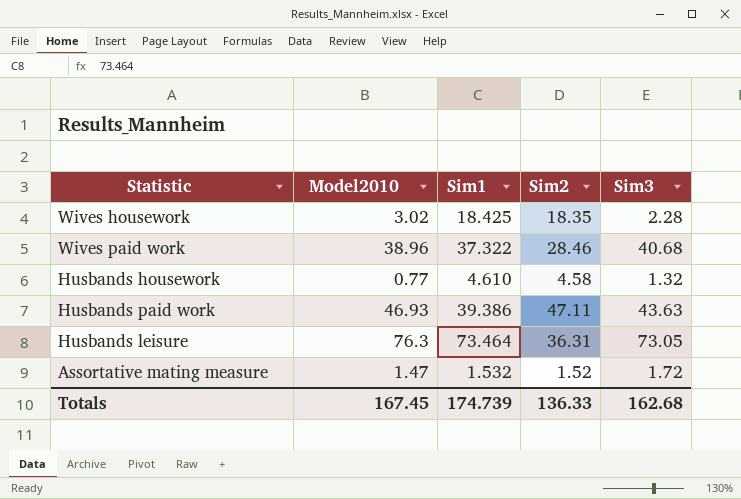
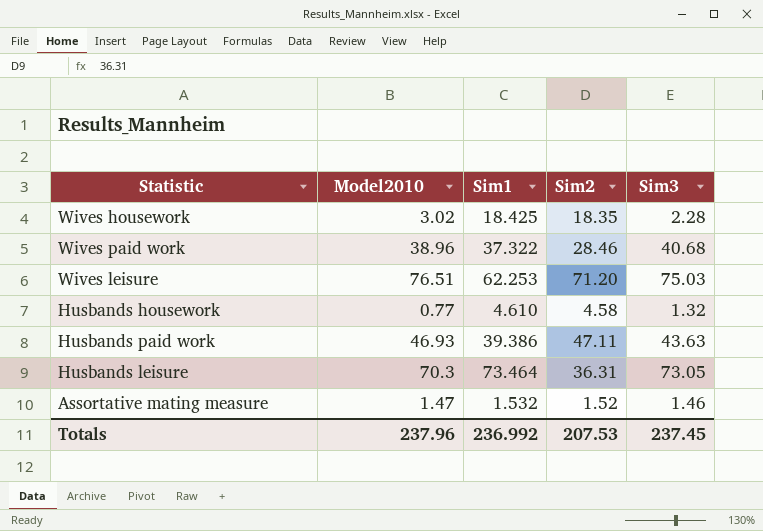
row Wives leisure: none -> 76.51 | 62.253 | 71.20 | 75.03
Husbands leisure | Model2010: 76.3 -> 70.3
Assortative mating measure | Sim3: 1.72 -> 1.46
Totals | Model2010: 167.45 -> 237.96
Totals | Sim1: 174.739 -> 236.992
Totals | Sim2: 136.33 -> 207.53
Totals | Sim3: 162.68 -> 237.45

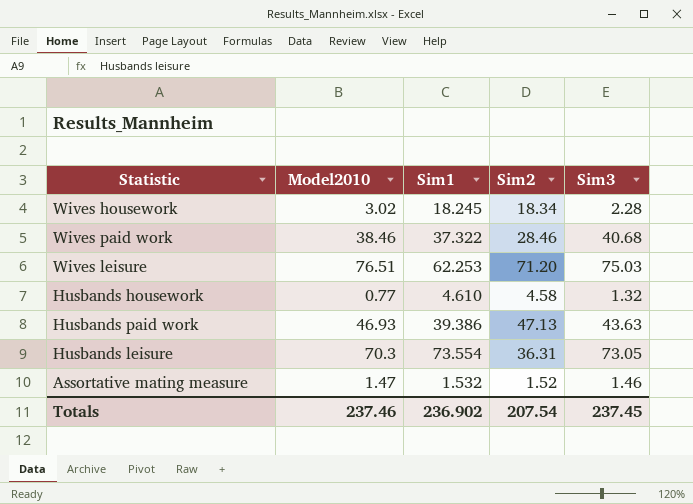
Wives housework | Sim1: 18.425 -> 18.245
Wives housework | Sim2: 18.35 -> 18.34
Wives paid work | Model2010: 38.96 -> 38.46
Husbands paid work | Sim2: 47.11 -> 47.13
Husbands leisure | Sim1: 73.464 -> 73.554
Totals | Model2010: 237.96 -> 237.46
Totals | Sim1: 236.992 -> 236.902
Totals | Sim2: 207.53 -> 207.54

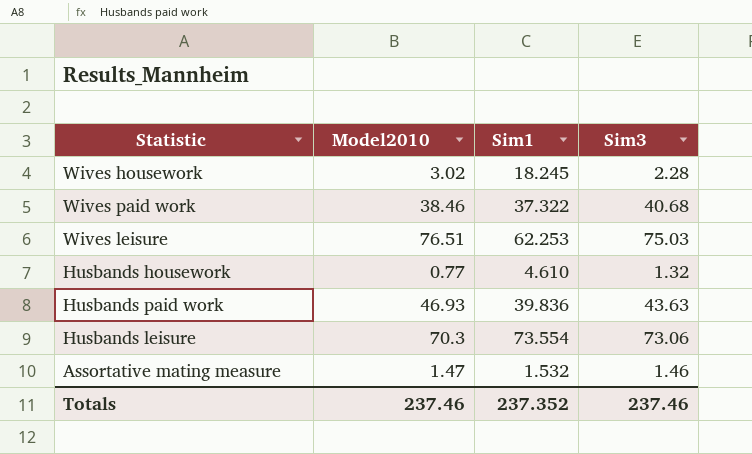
column Sim2 | position: 4 -> none
Husbands paid work | Sim1: 39.386 -> 39.836
Husbands leisure | Sim3: 73.05 -> 73.06
Totals | Sim1: 236.902 -> 237.352
Totals | Sim3: 237.45 -> 237.46

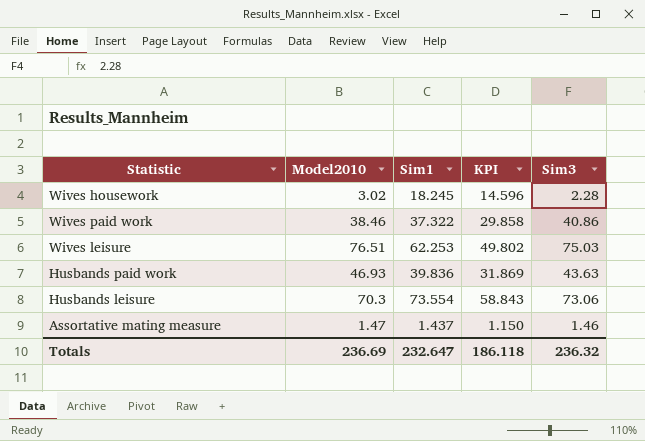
column KPI | formula: none -> [Sim1] * 0.8
row Husbands housework: 0.77 | 4.610 | 1.32 -> none
Wives paid work | Sim3: 40.68 -> 40.86
Assortative mating measure | Sim1: 1.532 -> 1.437
Totals | Model2010: 237.46 -> 236.69
Totals | Sim1: 237.352 -> 232.647
Totals | Sim3: 237.46 -> 236.32

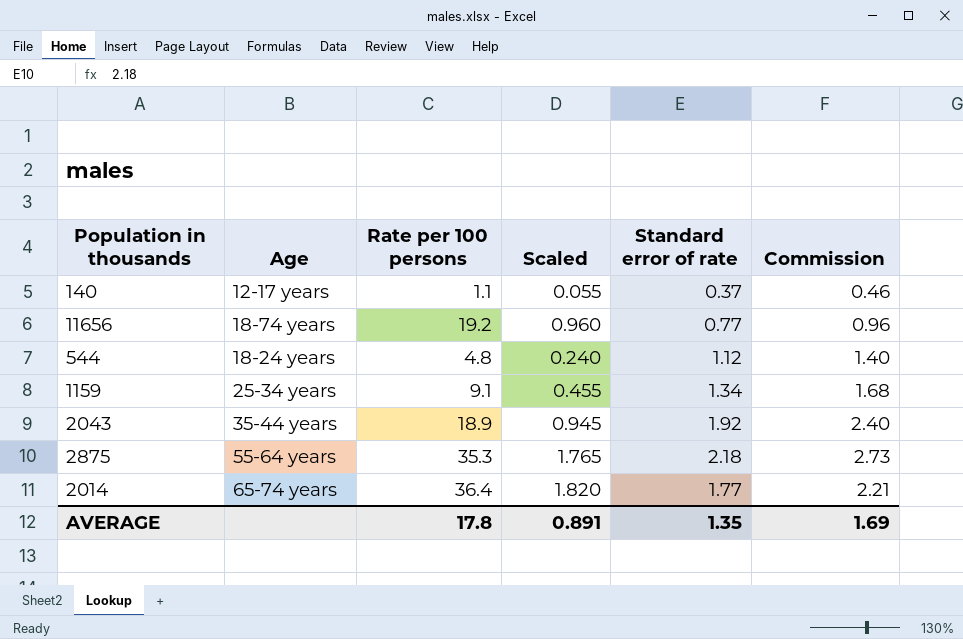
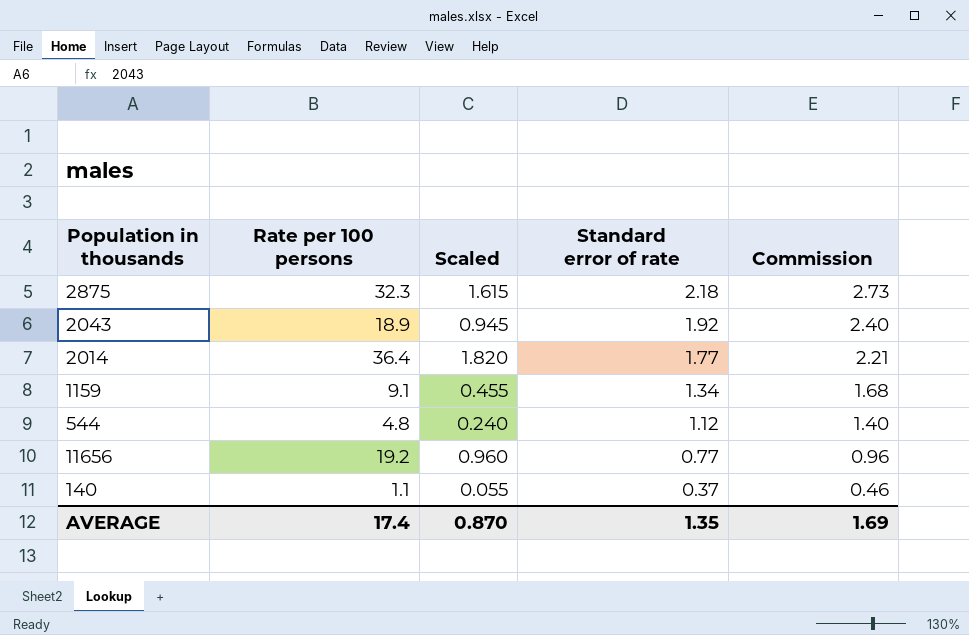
row order: none -> Standard error of rate descending
column Age | position: 2 -> none
2875 | Rate per 100 persons: 35.3 -> 32.3
2875 | Scaled: 1.765 -> 1.615
AVERAGE | Rate per 100 persons: 17.8 -> 17.4
AVERAGE | Scaled: 0.891 -> 0.870

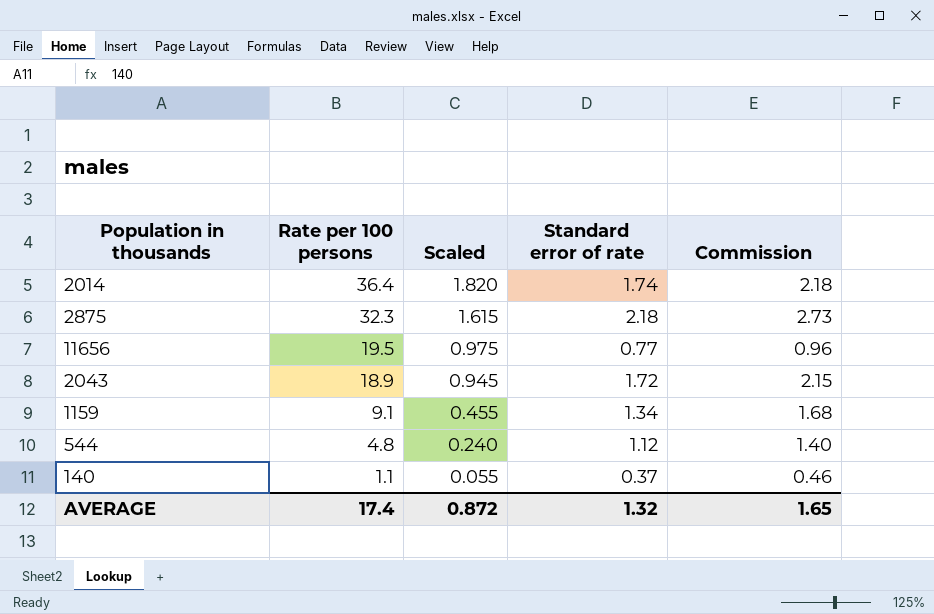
row order: Standard error of rate descending -> Rate per 100 persons descending
2014 | Standard error of rate: 1.77 -> 1.74
2014 | Commission: 2.21 -> 2.18
11656 | Rate per 100 persons: 19.2 -> 19.5
11656 | Scaled: 0.960 -> 0.975
2043 | Standard error of rate: 1.92 -> 1.72
2043 | Commission: 2.40 -> 2.15
AVERAGE | Scaled: 0.870 -> 0.872
AVERAGE | Standard error of rate: 1.35 -> 1.32
AVERAGE | Commission: 1.69 -> 1.65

» **Exercise prompt**
The response should consist of the lines above from the first through the one containing "Totals | Model2010: 237.46 -> 236.69", transcribed exactly, with every picture left out.

» **Your solution**
row Wives leisure: none -> 76.51 | 62.253 | 71.20 | 75.03
Husbands leisure | Model2010: 76.3 -> 70.3
Assortative mating measure | Sim3: 1.72 -> 1.46
Totals | Model2010: 167.45 -> 237.96
Totals | Sim1: 174.739 -> 236.992
Totals | Sim2: 136.33 -> 207.53
Totals | Sim3: 162.68 -> 237.45

Wives housework | Sim1: 18.425 -> 18.245
Wives housework | Sim2: 18.35 -> 18.34
Wives paid work | Model2010: 38.96 -> 38.46
Husbands paid work | Sim2: 47.11 -> 47.13
Husbands leisure | Sim1: 73.464 -> 73.554
Totals | Model2010: 237.96 -> 237.46
Totals | Sim1: 236.992 -> 236.902
Totals | Sim2: 207.53 -> 207.54

column Sim2 | position: 4 -> none
Husbands paid work | Sim1: 39.386 -> 39.836
Husbands leisure | Sim3: 73.05 -> 73.06
Totals | Sim1: 236.902 -> 237.352
Totals | Sim3: 237.45 -> 237.46

column KPI | formula: none -> [Sim1] * 0.8
row Husbands housework: 0.77 | 4.610 | 1.32 -> none
Wives paid work | Sim3: 40.68 -> 40.86
Assortative mating measure | Sim1: 1.532 -> 1.437
Totals | Model2010: 237.46 -> 236.69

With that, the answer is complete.